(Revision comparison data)

BEGIN

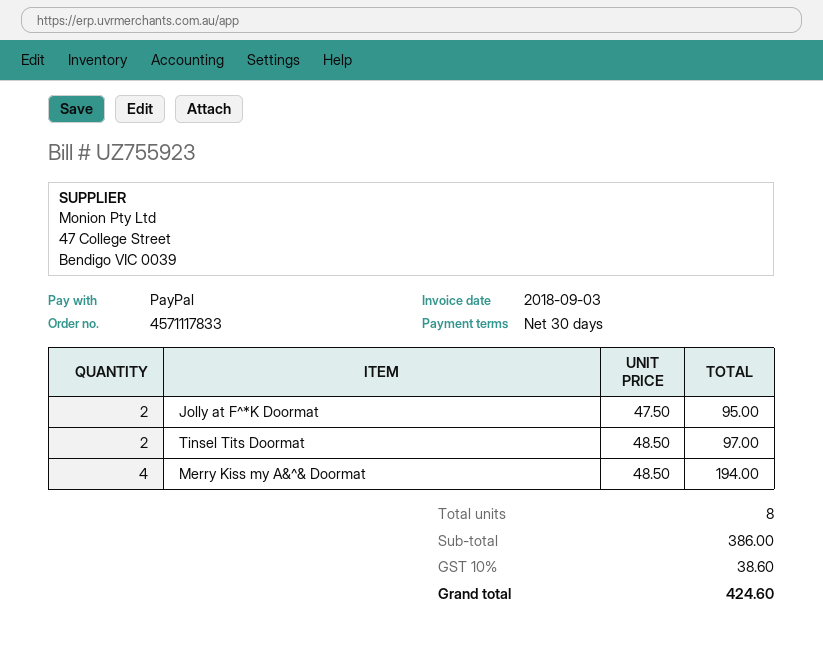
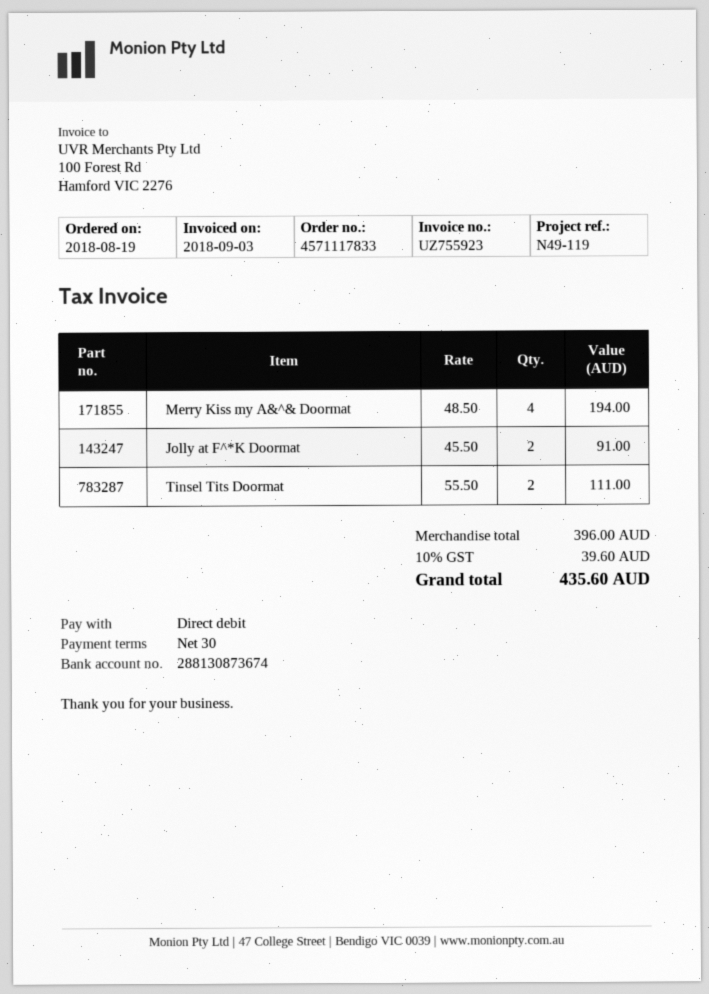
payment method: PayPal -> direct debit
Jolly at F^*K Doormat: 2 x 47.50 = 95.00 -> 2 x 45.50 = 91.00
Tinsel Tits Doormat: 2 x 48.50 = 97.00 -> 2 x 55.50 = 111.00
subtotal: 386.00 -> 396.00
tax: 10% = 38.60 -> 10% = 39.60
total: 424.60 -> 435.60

END
BEGIN

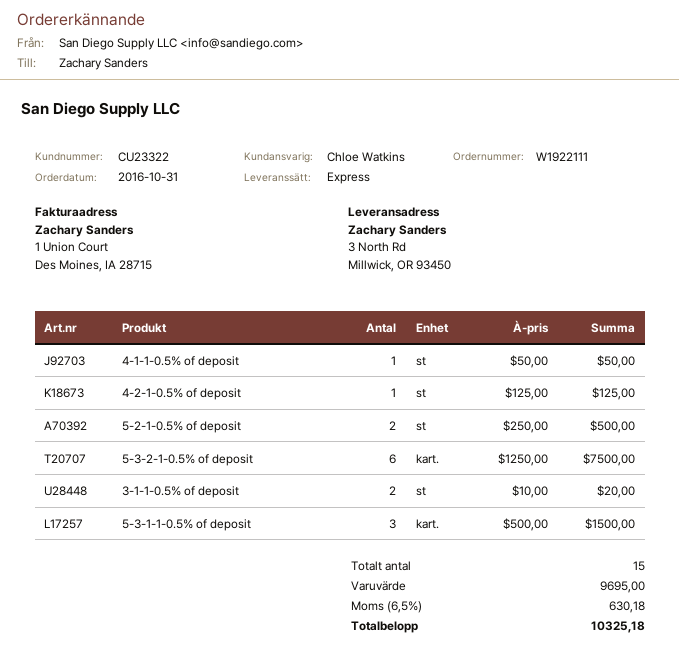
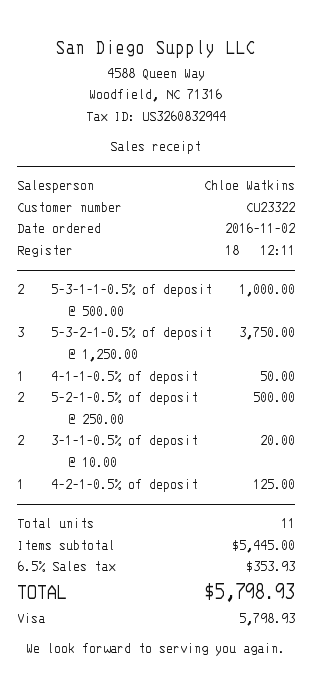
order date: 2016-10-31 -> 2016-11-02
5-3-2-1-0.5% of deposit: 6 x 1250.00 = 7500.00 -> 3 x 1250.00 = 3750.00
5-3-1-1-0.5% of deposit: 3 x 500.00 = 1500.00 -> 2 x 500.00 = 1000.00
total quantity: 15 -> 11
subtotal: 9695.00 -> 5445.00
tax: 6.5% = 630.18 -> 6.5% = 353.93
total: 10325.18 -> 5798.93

END

Going back over the entries above, copy word for word every line from the one that has "5-3-2-1-0.5% of deposit: 6" on through the one that has "total: 10325.18 -> 5798.93".

= Result of this exercise =
5-3-2-1-0.5% of deposit: 6 x 1250.00 = 7500.00 -> 3 x 1250.00 = 3750.00
5-3-1-1-0.5% of deposit: 3 x 500.00 = 1500.00 -> 2 x 500.00 = 1000.00
total quantity: 15 -> 11
subtotal: 9695.00 -> 5445.00
tax: 6.5% = 630.18 -> 6.5% = 353.93
total: 10325.18 -> 5798.93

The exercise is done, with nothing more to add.